- Data under study -
[Start of Attachment]

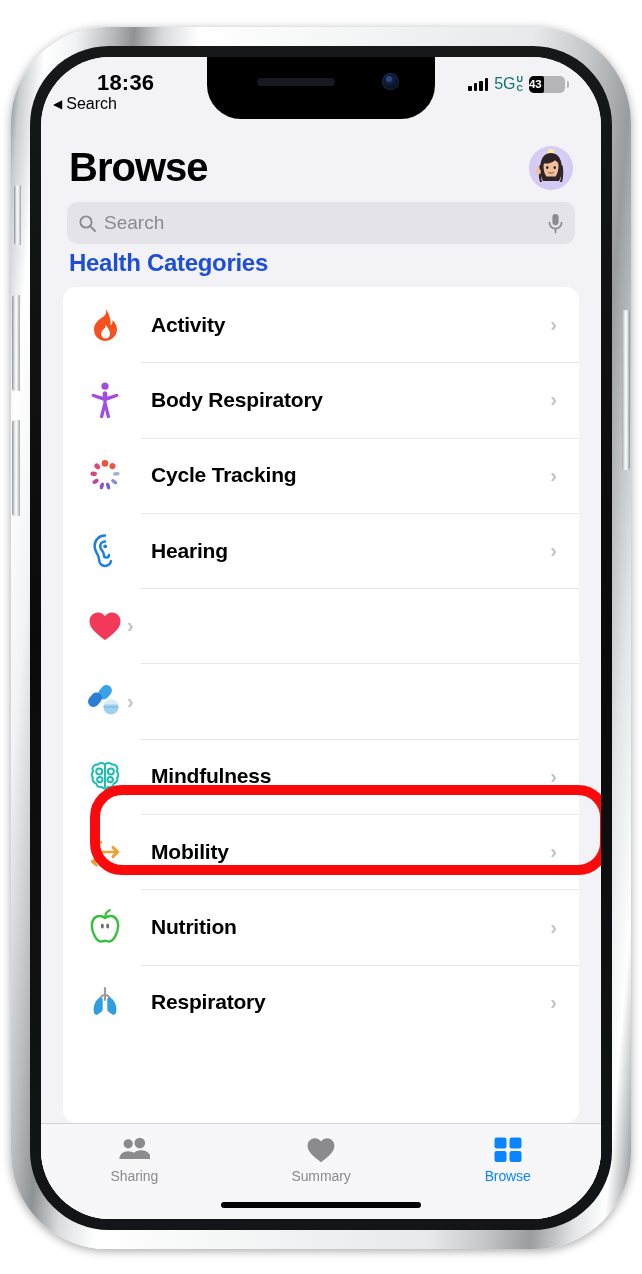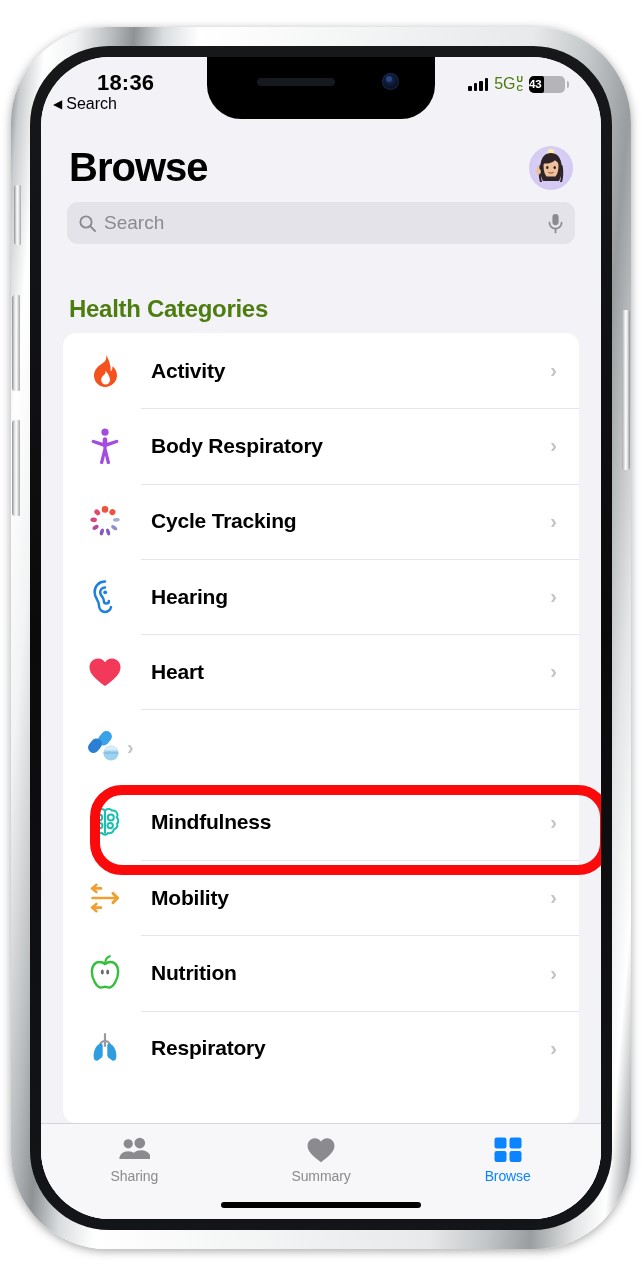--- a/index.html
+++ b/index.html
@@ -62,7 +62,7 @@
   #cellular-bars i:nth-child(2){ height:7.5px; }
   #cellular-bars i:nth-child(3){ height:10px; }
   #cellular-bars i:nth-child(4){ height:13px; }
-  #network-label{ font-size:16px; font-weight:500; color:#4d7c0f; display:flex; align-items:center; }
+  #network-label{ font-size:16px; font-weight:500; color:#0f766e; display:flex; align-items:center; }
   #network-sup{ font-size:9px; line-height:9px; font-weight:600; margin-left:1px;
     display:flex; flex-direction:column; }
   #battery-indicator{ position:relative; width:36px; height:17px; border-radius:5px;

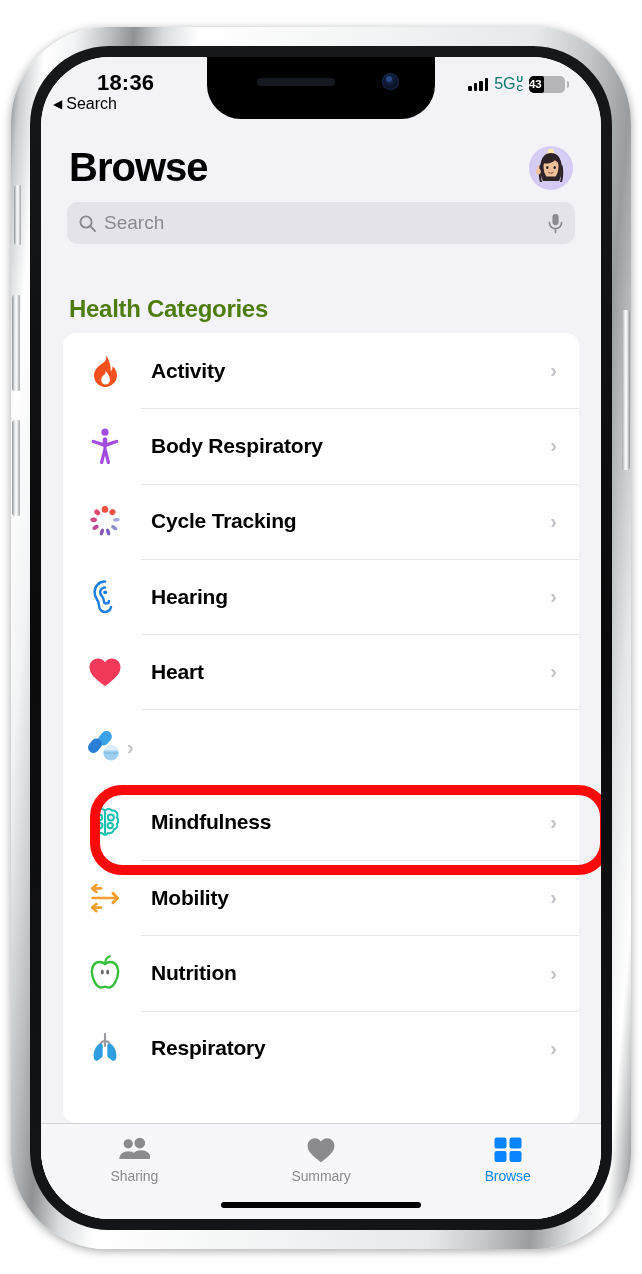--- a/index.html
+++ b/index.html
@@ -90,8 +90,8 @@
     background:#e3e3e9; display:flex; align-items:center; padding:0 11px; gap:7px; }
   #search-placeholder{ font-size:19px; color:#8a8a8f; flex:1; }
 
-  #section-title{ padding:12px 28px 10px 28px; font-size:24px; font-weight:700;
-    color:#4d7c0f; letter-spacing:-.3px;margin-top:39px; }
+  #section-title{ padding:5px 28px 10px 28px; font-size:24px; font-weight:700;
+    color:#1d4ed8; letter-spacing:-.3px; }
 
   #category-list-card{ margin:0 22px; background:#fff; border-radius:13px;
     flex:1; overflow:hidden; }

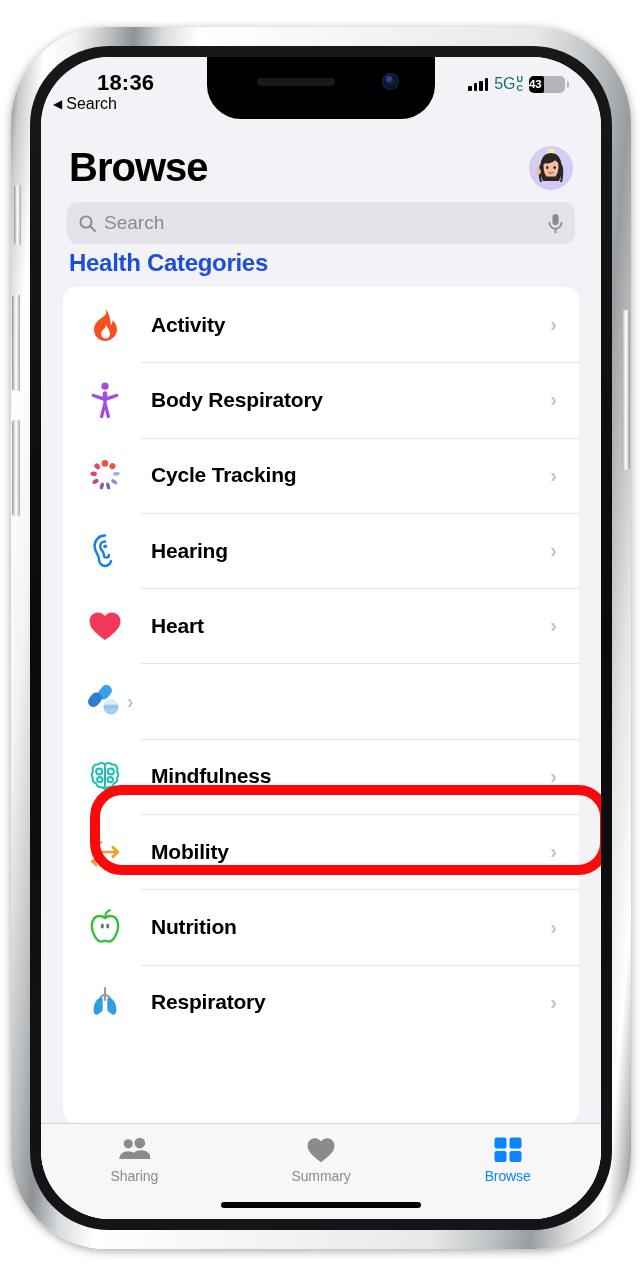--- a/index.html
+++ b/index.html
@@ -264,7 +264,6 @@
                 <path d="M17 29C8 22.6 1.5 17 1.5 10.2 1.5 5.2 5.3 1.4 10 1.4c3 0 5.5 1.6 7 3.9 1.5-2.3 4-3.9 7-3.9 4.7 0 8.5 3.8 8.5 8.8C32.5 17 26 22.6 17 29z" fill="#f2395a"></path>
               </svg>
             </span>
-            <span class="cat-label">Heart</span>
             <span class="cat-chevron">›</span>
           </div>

[End of Attachment]

Each line above with the word "weight" needs to be copied.

-  #network-label{ font-size:16px; font-weight:500; color:#4d7c0f; display:flex; align-items:center; }
+  #network-label{ font-size:16px; font-weight:500; color:#0f766e; display:flex; align-items:center; }
   #network-sup{ font-size:9px; line-height:9px; font-weight:600; margin-left:1px;
-  #section-title{ padding:12px 28px 10px 28px; font-size:24px; font-weight:700;
+  #section-title{ padding:5px 28px 10px 28px; font-size:24px; font-weight:700;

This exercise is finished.